Please output only the lines running from the one that contains "cg04885881 | position: 11123115 -> 11123118" through the last line of the data below, exactly as they stand, with no pictures.

··· INPUT FOR THIS TASK ···

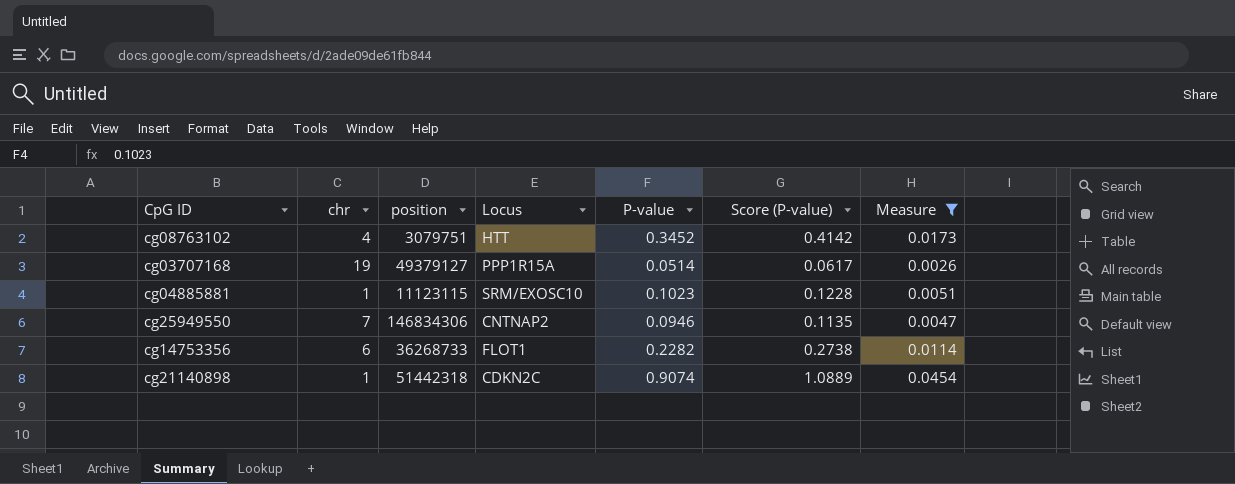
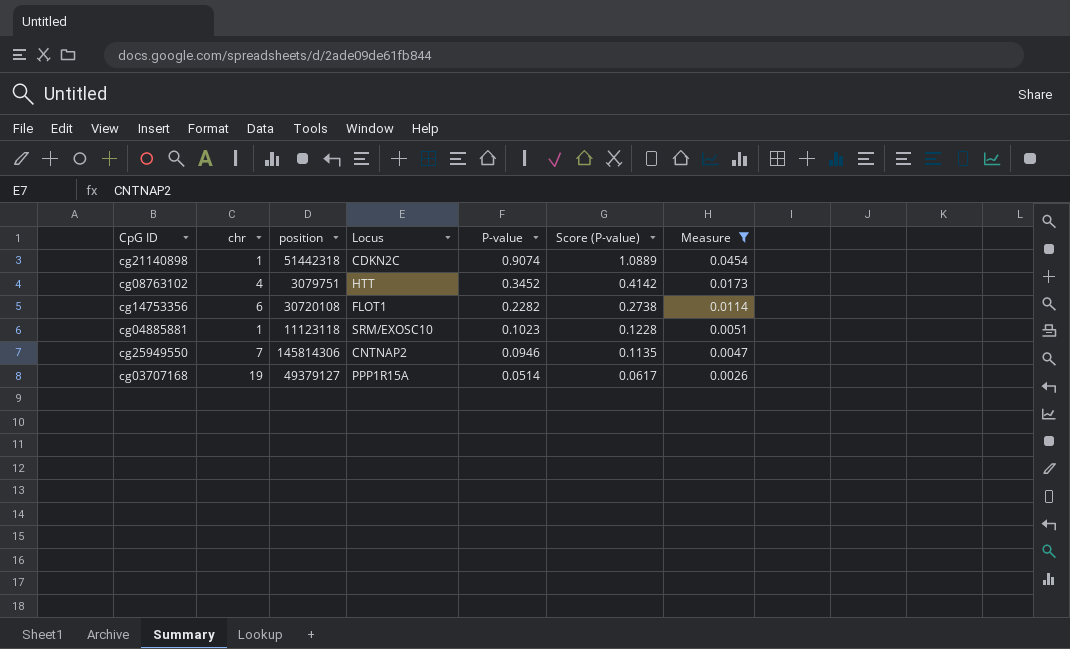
row order: none -> P-value descending
cg14753356 | position: 36268733 -> 30720108
cg04885881 | position: 11123115 -> 11123118
cg25949550 | position: 146834306 -> 145814306

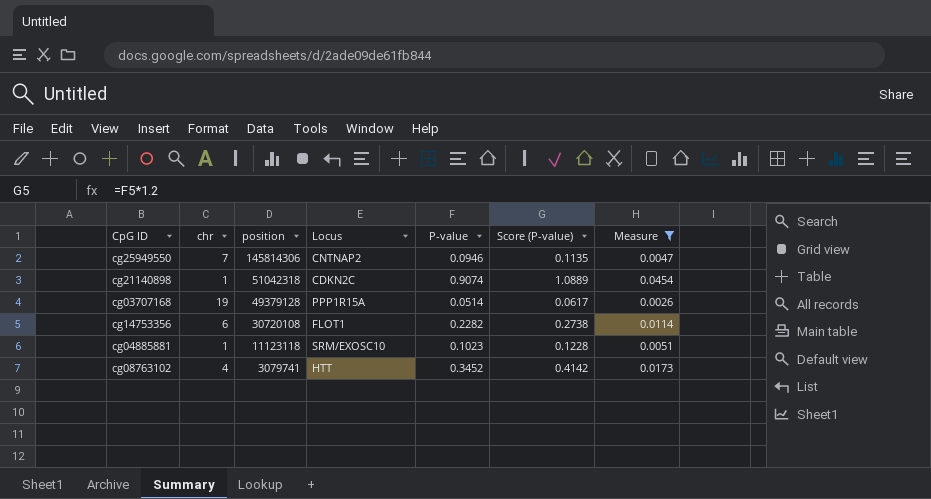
row order: P-value descending -> position descending
cg21140898 | position: 51442318 -> 51042318
cg03707168 | position: 49379127 -> 49379128
cg08763102 | position: 3079751 -> 3079741

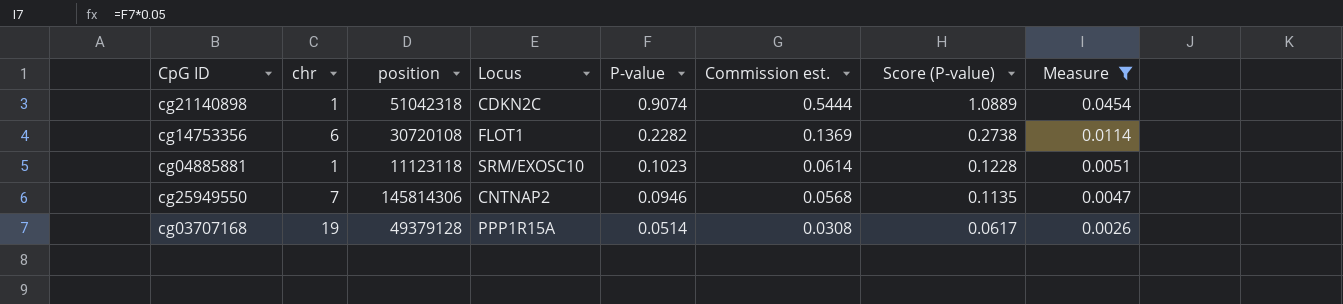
row order: position descending -> P-value descending
column Commission est. | formula: none -> [P-value] * 0.6
row cg08763102: 4 | 3079741 | HTT | 0.3452 | 0.4142 | 0.0173 -> none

···

--- REPLY ---
cg04885881 | position: 11123115 -> 11123118
cg25949550 | position: 146834306 -> 145814306

row order: P-value descending -> position descending
cg21140898 | position: 51442318 -> 51042318
cg03707168 | position: 49379127 -> 49379128
cg08763102 | position: 3079751 -> 3079741

row order: position descending -> P-value descending
column Commission est. | formula: none -> [P-value] * 0.6
row cg08763102: 4 | 3079741 | HTT | 0.3452 | 0.4142 | 0.0173 -> none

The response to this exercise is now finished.